By Kevin Komiega
Seanodes has entered the storage industry with a novel approach to creating high-performance virtual storage pools from the unused storage capacity found in application servers.
An Exanodes cluster can accommodate 128 nodes and interoperates with any block storage device, disk drives, solid-state disk (SSD), RAID, and external DAS. The software allows for sustained read-or-write performance of several gigabytes per second and enables large numbers of internal disks to be managed as a single shared storage pool.
Exanodes also supports fast RAID rebuilds by distributing the RAID set across multiple network nodes so that, according to company claims, 1TB of data can be rebuilt in less than one hour, minimizing the risks of a second disk failure during the rebuild window.
The software can reclaim storage on Linux-based servers, with Windows compatibility expected later this year. Seanodes is also in the process of developing a similar product for virtual machine (VM) environments.
“Our mission is to provide storage software solutions for commoditized infrastructures,” says Frank Gana, director of business development at Seanodes.
“Why should customers buy new servers when they own so much unused processing power, and why buy expensive external storage systems when they own largely unused storage capacity in their servers?”
Gana claims the Exanodes software does the same thing for storage that virtual machine technology does for servers. “We aggregate, claim, organize, and consolidate the direct-attached storage of application servers. We then present the pool of storage we create to the application or file system as if it were an external storage array,” says Gana.
Pricing for the Exanodes software varies by configuration and starts at approximately $200 per managed server. “Pricing depends on the configuration, but it usually falls in line with that of a low-end SATA box,” says Gana.

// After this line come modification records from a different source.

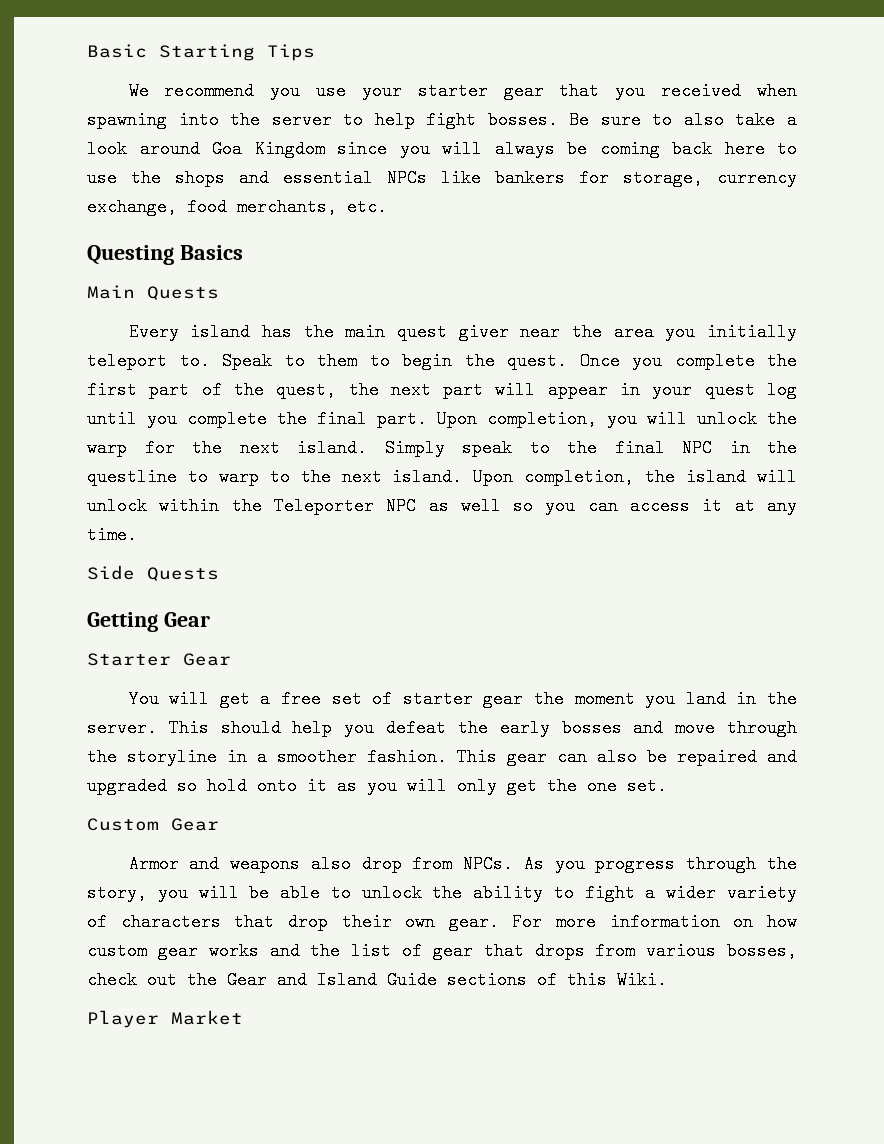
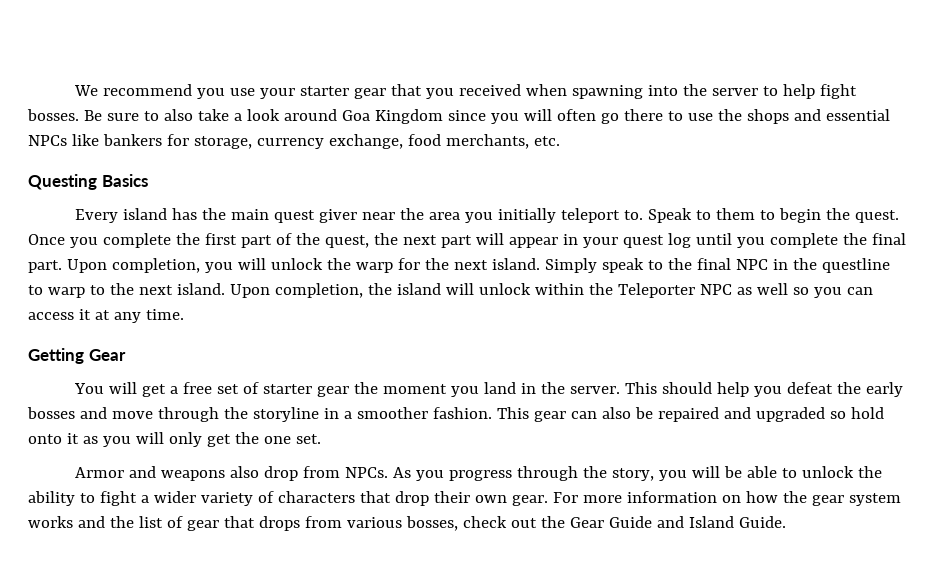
- Basic Starting Tips
- Be sure to also take a look around Goa Kingdom since you will always be coming back here to use the shops and essential NPCs like bankers for storage, currency exchange, food merchants, etc.
+ Be sure to also take a look around Goa Kingdom since you will often go there to use the shops and essential NPCs like bankers for storage, currency exchange, food merchants, etc.
- Main Quests
- Side Quests
- Starter Gear
- Custom Gear
- For more information on how custom gear works and the list of gear that drops from various bosses, check out the Gear and Island Guide sections of this Wiki.
- Player Market
+ For more information on how the gear system works and the list of gear that drops from various bosses, check out the Gear Guide and Island Guide.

International Data Corp. (IDC) has dubbed Seanodes’ architecture an “inside-out SAN.” Laura DuBois, IDC research director, storage software, says the benefits of the inside-out SAN are obvious. “All the aggregate formatted capacity is available to all the application computers. No stranded capacity exists, and there is no single point of failure since mirroring across systems is employed,” she says.
DuBois believes the high-performance computing (HPC) market presents a large opportunity for the inside-out SAN concept. “The HPC methodology already relies on a tight integration between the server and the storage layer. These customers will likely be best conditioned to adopt this new way of addressing storage capacity needs,” she says.
However, DuBois says the Seanodes’ approach is new, and it will require time for the technology to penetrate the market. “It’s a new model and it will take time for people to get their heads around. Certainly, Seanodes is going to have to prove itself in terms of performance, reliability, scalability, etc.,” she says.
DuBois expects more vendors will emerge with similar technologies if users take to the concept of the inside-out SAN. “I expect there will be more movement in this direction-on both the physical and virtual server side,” she says.